## EXERCISE BRIEF:
From the line with "shipping: 37.95 -> 18.50" down to the final line of the records below, retype everything exactly and leave out the rest.

Content starts

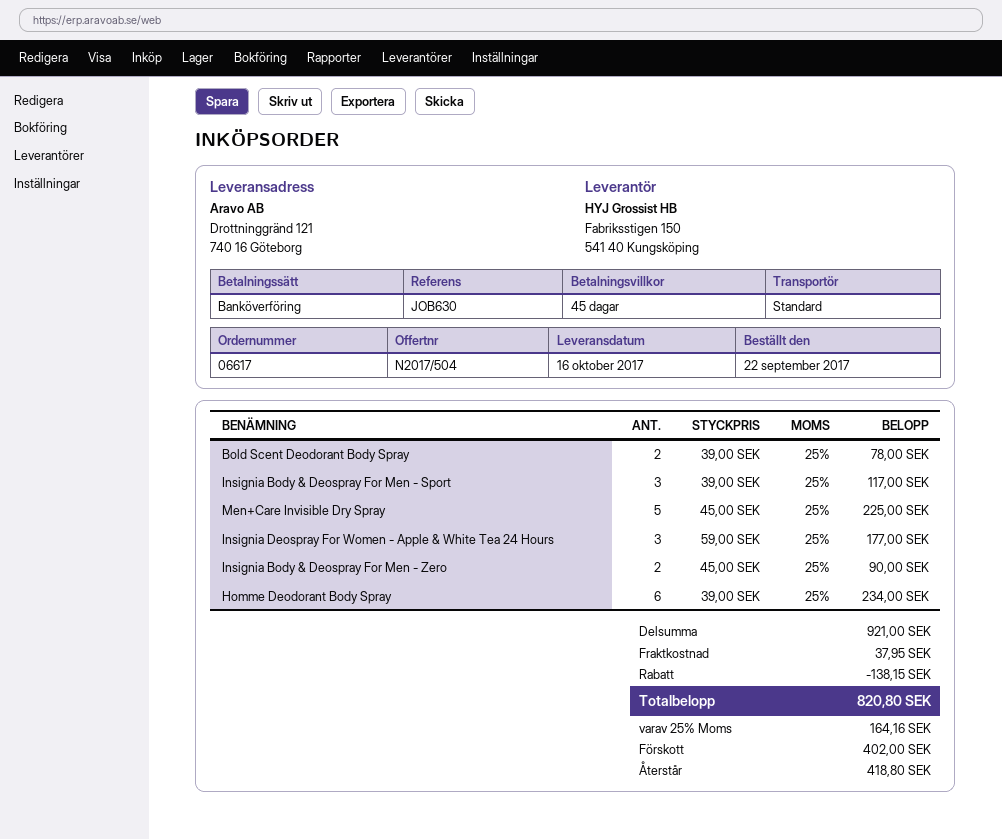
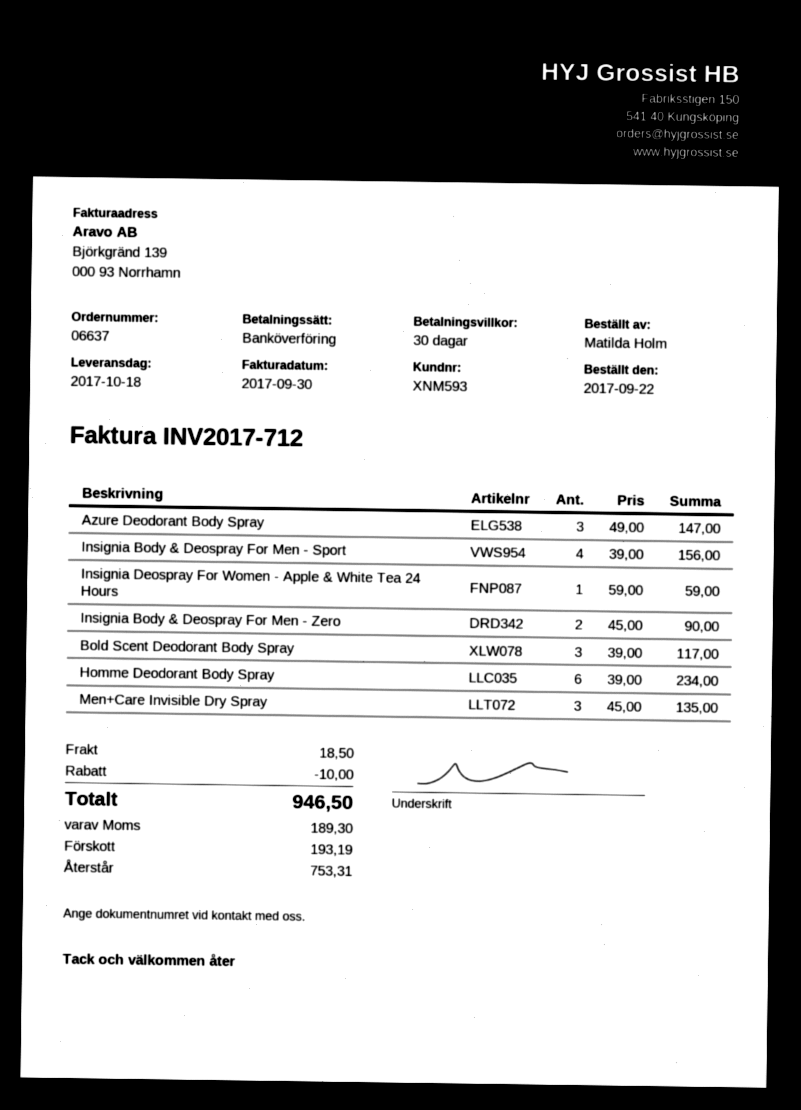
order number: 06617 -> 06637
delivery date: 2017-10-16 -> 2017-10-18
payment terms: 45 days -> 30 days
Bold Scent Deodorant Body Spray: 2 x 39.00 = 78.00 -> 3 x 39.00 = 117.00
Insignia Body & Deospray For Men - Sport: 3 x 39.00 = 117.00 -> 4 x 39.00 = 156.00
Men+Care Invisible Dry Spray: 5 x 45.00 = 225.00 -> 3 x 45.00 = 135.00
Insignia Deospray For Women - Apple & White Tea 24 Hours: 3 x 59.00 = 177.00 -> 1 x 59.00 = 59.00
Azure Deodorant Body Spray: none -> 3 x 49.00 = 147.00
discount: 138.15 -> 10.00
shipping: 37.95 -> 18.50
tax: 164.16 -> 189.30
total: 820.80 -> 946.50
deposit: 402.00 -> 193.19
balance: 418.80 -> 753.31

Content ends

## RESULT OF THIS TASK:
shipping: 37.95 -> 18.50
tax: 164.16 -> 189.30
total: 820.80 -> 946.50
deposit: 402.00 -> 193.19
balance: 418.80 -> 753.31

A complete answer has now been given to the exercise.